When I tell people I’m a math teacher, they always ask “What Grade?” and to that I reply “I teach adults.”  Which is  something they’re not prepared to hear.  I’m not talking about adults in college either, I teach for a local adult education program in New England.  These are people trying to get a high school diploma or a GED, or people who want to go to college but aren’t ready yet.  Many of our students are trying to get a job, or a better job, or change careers altogether.  Our student population is 1000.  60% of our students are immigrants and refugees.  I’ve taught 17 year old drop-outs, and 60+ year old grandmothers.  They are all motivated students, so I don’t have the usual behavioral and attitude issues I hear about from k-12 teachers.

One misconception people often have about adult education is that we teach only at night.  Our classes run from 9 in the morning until 9 at night, so I teach a combination of days and nights.  Usually adult education programs are run through the local community college, but ours is part of the public school system.  So while I am an employee of the public school system, I am definitely not treated the same.  We do get the same salary scale (finally, thanks to years of hard work and insistence by my more senior adult ed. colleagues) but we do not get the same resources.  I have no school laptop, no smartboard, no computers in every room.  Heck, we just got our first digital projectors installed in 2 of our classrooms (we have 10 academic classrooms altogether).

And remember those lack of resources?  Imagine the types of people who come to adult education…those who dropped out, sometimes because of a learning disability that may or may not have been diagnosed, or students who graduated but didn’t understand what they were learning and now they want to go to college, or an immigrant who never learned math in their own language let alone in a new one.  We have no special education, no IEP’s, no ed techs.  We learn as we go how to help all types of learners, and thankfully we have wonderful volunteers who contribute time to our classrooms.  In fact that’s how I got involved with adult education in the first place, I started as a volunteer math tutor 11 years ago.  They asked me to start teaching and I never looked back.

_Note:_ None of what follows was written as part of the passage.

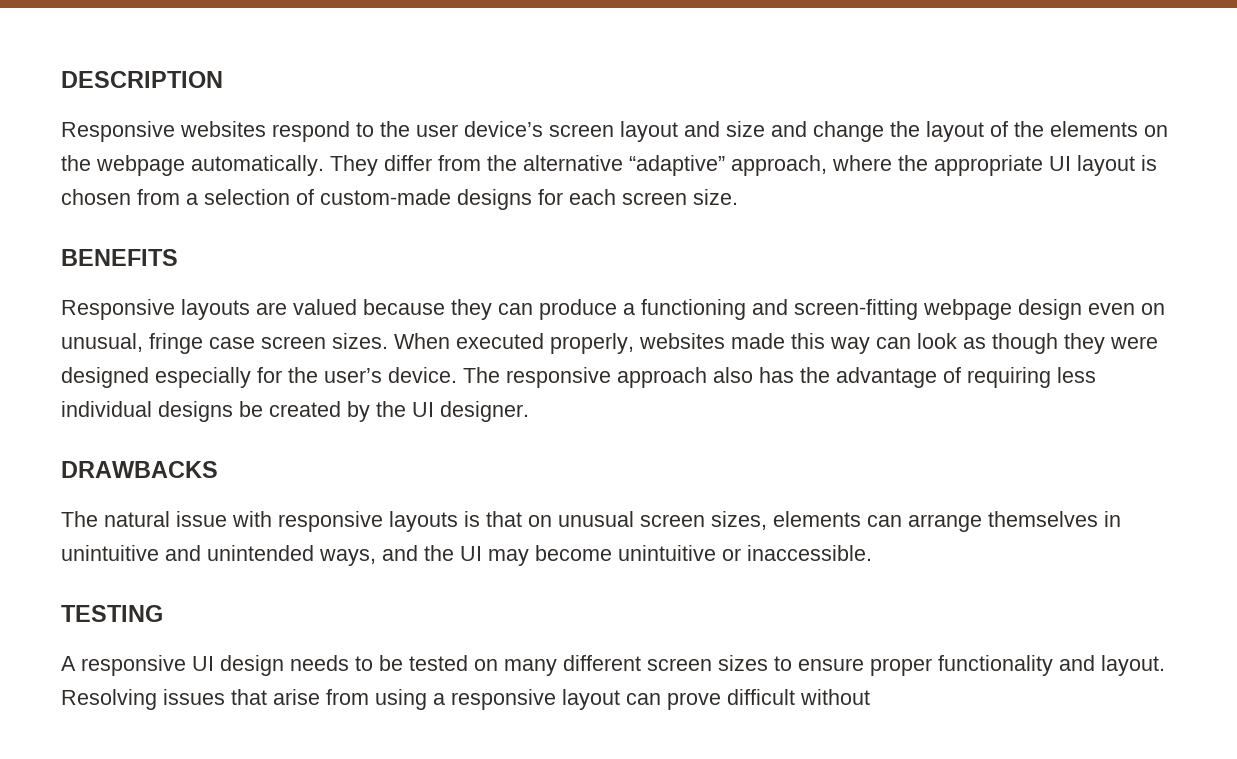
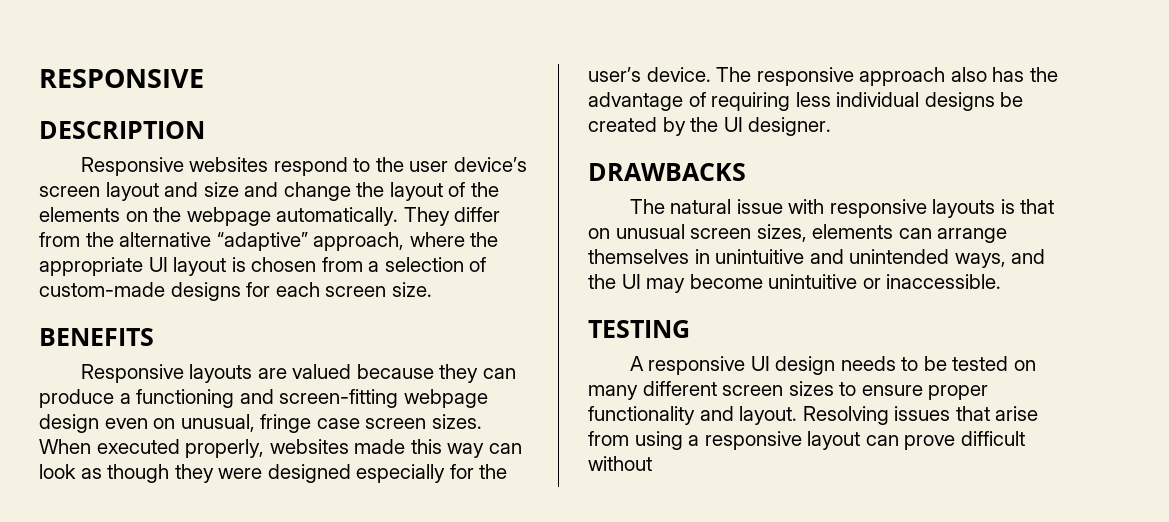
+ RESPONSIVE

The math I teach (basics to algebra) ends up being equivalent to 3rd through 8th grades.  We use a lot of manipulatives, hands on labs, writing prompts and group activities to help our students learn.  I am eager to share my perspective on teaching math and learn from others as well.

New Blogger Initiative

So I’ve been reading math teaching blogs for years, always looking for ways to improve my teaching.  I lurk but I don’t comment because I’m afraid I have nothing to contribute, I’m afraid I’ll be laughed at, I’m afraid I will sound dumb, I’m afraid they won’t get me.  I’m afraid, and I want to be perfect.  I’m that way with my teaching as well.

Then I saw Ken Robinson’s TED talk, and this line hit me hard, “If you’re not prepared to be wrong, you will never come up with anything original, and you’ll be afraid to be wrong”.  Afraid to be wrong, that was me.  After hearing that, I vowed to change the way I think about my teaching.  Heck, I’m changing the way I think about my life.  I value creativity in life and education, and this fear is holding me back.

Today I read Sam Shah’s post on the New Blogger Initiative and I’m up for the challenge.  It’s only four posts, right?  I can do that, and I’m not afraid.